How do these folks achieve these purposes?  God has granted them both the natural personality and temperament for leadership, as well as the spiritual gifts needed for the task.  He them calls them to a specific place where they use these gifts to build the Kingdom.

God does not give these gifts or callings to all people.  Why not?  I have no idea.  I do know that when God gives the call to a specific ministry, He also gifts us for the task.

So what does this mean?  Even as I thoroughly enjoy working with these special forces of the Kingdom, I am completely aware that all types of people are needed to pastor and to lead the Church and other ministries.  In fact, the special forces would have no chance of survival if there was not a complete support system behind their operations.  All types of people are needed in the process of building the Kingdom!  

Even though it is not my primary gifting and calling, I also thoroughly enjoy and appreciate those who have the calling and gifting to lovingly nurture and grow God's people.  Some of these folks do not have the gifting and calling to see people come to faith through their stirring preaching or bold leadership, but they are vitally needed in the Kingdom!   

In other words, when called to a ministry you need to know who you are and what the ministry opportunity needs in a leader or participant so you can determine with wisdom if you are good fit!  As Paul describes,

Now there are varieties of gifts, but the same Spirit; and there are varieties of service, but the same Lord; and there are varieties of activities, but it is the same God who empowers them all in everyone.  To each is given the manifestation of the Spirit for the common good.
1 Cor. 12: 4-7

For today's post, I want to focus on the phrase in the middle of Paul's statement on spiritual gifts, "There are varieties of service and activities, but it is the same God who empowers them all."  In 1 Corinthians 12-14, Paul writes to a church where jealousy, envy, and ignorance have brought about division within the body.  It appears that this church has a variety of gifted folks.  In fact, Paul describes more and different types of gifts in writing the Corinthian church than he mentions in writing to any other church in the NT.

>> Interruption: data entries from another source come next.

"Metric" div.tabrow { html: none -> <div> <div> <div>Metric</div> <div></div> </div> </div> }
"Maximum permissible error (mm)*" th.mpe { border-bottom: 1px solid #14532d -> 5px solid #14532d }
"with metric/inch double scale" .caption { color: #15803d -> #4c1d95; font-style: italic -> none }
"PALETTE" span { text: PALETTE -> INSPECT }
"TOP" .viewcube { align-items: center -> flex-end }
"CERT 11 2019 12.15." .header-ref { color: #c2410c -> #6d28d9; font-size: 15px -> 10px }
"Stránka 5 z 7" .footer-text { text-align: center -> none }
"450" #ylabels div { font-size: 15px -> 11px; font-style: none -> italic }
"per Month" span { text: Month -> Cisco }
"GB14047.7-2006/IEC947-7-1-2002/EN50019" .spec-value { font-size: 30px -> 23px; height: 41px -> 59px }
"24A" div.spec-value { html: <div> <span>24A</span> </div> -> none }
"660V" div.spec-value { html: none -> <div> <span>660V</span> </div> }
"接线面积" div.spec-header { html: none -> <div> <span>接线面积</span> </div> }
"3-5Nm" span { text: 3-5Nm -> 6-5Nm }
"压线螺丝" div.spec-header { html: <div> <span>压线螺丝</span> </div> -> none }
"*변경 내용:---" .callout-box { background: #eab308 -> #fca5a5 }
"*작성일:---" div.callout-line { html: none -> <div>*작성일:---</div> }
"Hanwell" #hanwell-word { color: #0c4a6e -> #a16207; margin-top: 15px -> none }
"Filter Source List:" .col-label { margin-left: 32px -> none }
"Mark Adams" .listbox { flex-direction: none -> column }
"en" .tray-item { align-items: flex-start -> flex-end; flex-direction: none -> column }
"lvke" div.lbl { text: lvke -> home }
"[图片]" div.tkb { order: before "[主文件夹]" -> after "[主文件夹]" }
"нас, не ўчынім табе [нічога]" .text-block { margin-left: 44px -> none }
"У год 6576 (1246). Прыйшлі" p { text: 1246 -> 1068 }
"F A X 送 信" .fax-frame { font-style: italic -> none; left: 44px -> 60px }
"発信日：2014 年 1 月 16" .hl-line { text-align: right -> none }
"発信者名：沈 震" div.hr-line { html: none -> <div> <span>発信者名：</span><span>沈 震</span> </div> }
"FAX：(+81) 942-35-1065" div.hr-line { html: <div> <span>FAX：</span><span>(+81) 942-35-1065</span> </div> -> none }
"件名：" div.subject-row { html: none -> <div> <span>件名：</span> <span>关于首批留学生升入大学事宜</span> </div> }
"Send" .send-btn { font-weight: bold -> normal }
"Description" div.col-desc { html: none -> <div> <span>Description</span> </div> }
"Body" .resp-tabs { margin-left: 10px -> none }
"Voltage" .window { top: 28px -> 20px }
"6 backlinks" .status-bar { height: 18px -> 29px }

The problem is that this church wants to see some gifts and callings as greater than others.  From the context, we can see Paul argues such thinking is ridiculous!  Everyone and every gifting/skill set is needed!  All the different types of gifts are needed in ministry, and in the varieties of service in which we find ourselves.  The key is to serve where we are gifted and called while also affirming and encouraging others to service in different areas according to their gifting and calling.

So how do I know my gifting and calling?  How do I know when I fit into a certain ministry?  First and foremost, we need to know who God has made us to be.  We need to understand how we relate with people.  We need to understand how we process and view the world.  We need to be self-aware!

The problem is that too many of us have no idea how to answer these questions!  Instead, we wish we could be like (...whoever...) because we love how they do what they do.  We admire them, so we wish to be like them.

I had a good friend in seminary who came to school from North Carolina with his wife who was studying to be a psychologist.  He had loved his pastor in college and he wanted to be like him.  He wanted so much to be a pastor who could impact people's lives like he had witnessed.

He began in the M.Div. program, which is a degree to train for ordained ministry.  After a year, he was miserable!  His grades were very good, because he was bright.  Yet, he had no peace and joy in the work.  Before coming to seminary, he was an accountant.  After months of forcing himself to study theology, Greek, and such, he found himself nightly in the library studying tax law.  He found it fascinating (I cannot even imagine!).  Finally, he called his old firm and asked if they had a position in Boston.  He shared that he needed to get back to work in something he loved.  That was a Thursday afternoon.  The next Monday, he began to work at the Boston office of his accounting firm for $80,000 a year (remember this was the mid 1990s)!

What can we learn from this?  First, it pays to be an accountant!  Second, he was trying to force his way into a life and ministry to which he was not called and gifted.  The result was misery and a lack of success.  When he finally came to his senses, the Lord opened other doors and blessed his work.  In fact, he later applied for law school, did extremely well, passed the bar, and became a tax lawyer.  Last I heard, he was also working toward a political career.

If you are not good at understanding yourself, I encourage you to find a trusted friend, pastor, or counselor to help you gain some self-understanding.  Take some personality tests.  Take some tests to help you discover your spiritual gifts.  Get out in a variety of ministries and environments to see what brings you life, joy, and success.  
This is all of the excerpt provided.